Leonid dreamed of entering Saint-Petersburg Academy of Fine Arts. However, when his grandfather and father died in 1918, Leonid became the master of the family. He decided to devote himself to his second passion: railroads. He started working as a technician and soon became the machinist of a steam locomotive. During the Civil War in Russia, Leonid drove civil and military trains.

After coming back to Pavlovsk, Leonid continued his studies at the Saint Petersburg Institute of Technology. In 1923, he married Ekaterina Lazarevna Bryzgacheva; after a year she gave birth to a daughter, Natasha. In 1927, the family moved to Petrograd where Leonid started his scientific and tutorial work. He taught courses on locomotive construction. He wrote several books under category of steam locomotive construction, which were published between 1929 and 1935. Several generations of engineers studied these books. In those days, Leonid Yanush painted less but created many sketches. During that time, he created a set of railroad paintings. Some of them are now in the Railroad museum in Saint-Petersburg.

In 1935, during the initial years of the Great Purge, scientific intellectuals were persecuted by the government. Leonid Yanush was fired from the Institute and struggled to find consistent work for a period. He returned to painting and started studies in Fine arts school. There he met Arkady Rylov, who became his tutor.

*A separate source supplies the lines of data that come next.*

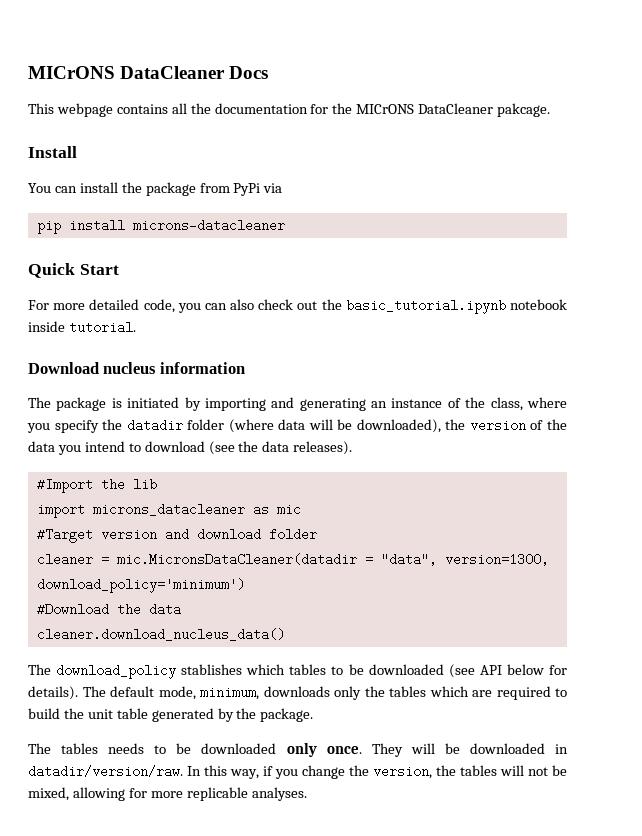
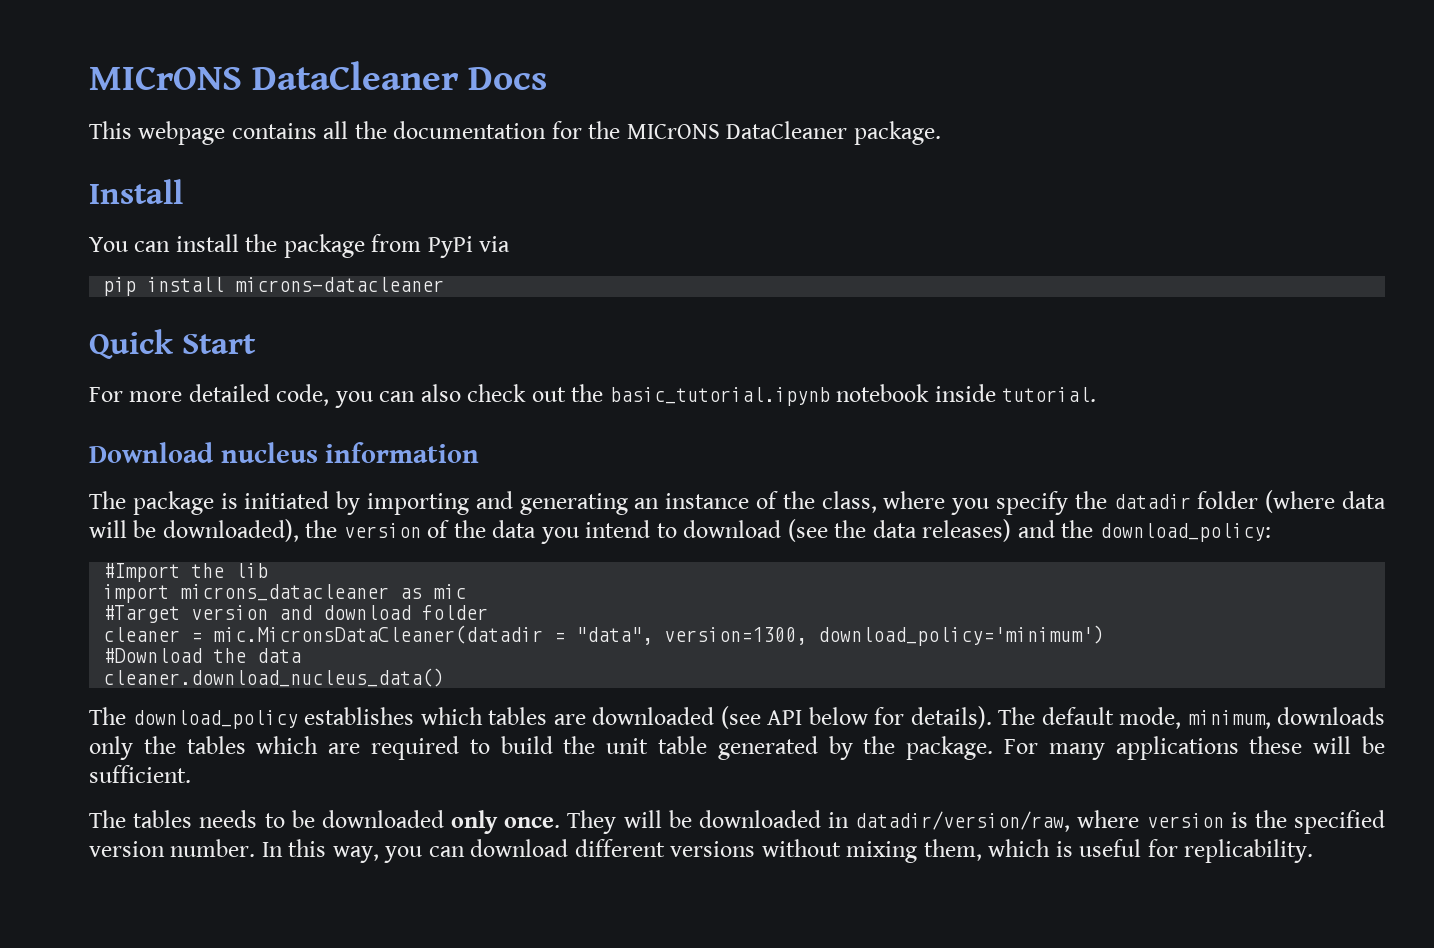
- This webpage contains all the documentation for the MICrONS DataCleaner pakcage.
+ This webpage contains all the documentation for the MICrONS DataCleaner package.
- The package is initiated by importing and generating an instance of the class, where you specify the datadir folder (where data will be downloaded), the version of the data you intend to download (see the data releases).
+ The package is initiated by importing and generating an instance of the class, where you specify the datadir folder (where data will be downloaded), the version of the data you intend to download (see the data releases) and the download_policy:
- The download_policy stablishes which tables to be downloaded (see API below for details).
+ The download_policy establishes which tables are downloaded (see API below for details).
+ For many applications these will be sufficient.
- They will be downloaded in datadir/version/raw. In this way, if you change the version, the tables will not be mixed, allowing for more replicable analyses.
+ They will be downloaded in datadir/version/raw, where version is the specified version number. In this way, you can download different versions without mixing them, which is useful for replicability.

Before the German invasion of the Soviet Union, Leonid started working in the Military Transport Academy. At the end of 1941, the academy was evacuated to Kostroma, where he spent much time painting. Leonid walked for many kilometers and created many beautiful sketches of the old city and its suburbs. Beyond painting, he continued his science work and received his Kandidat of Science degree in 1942.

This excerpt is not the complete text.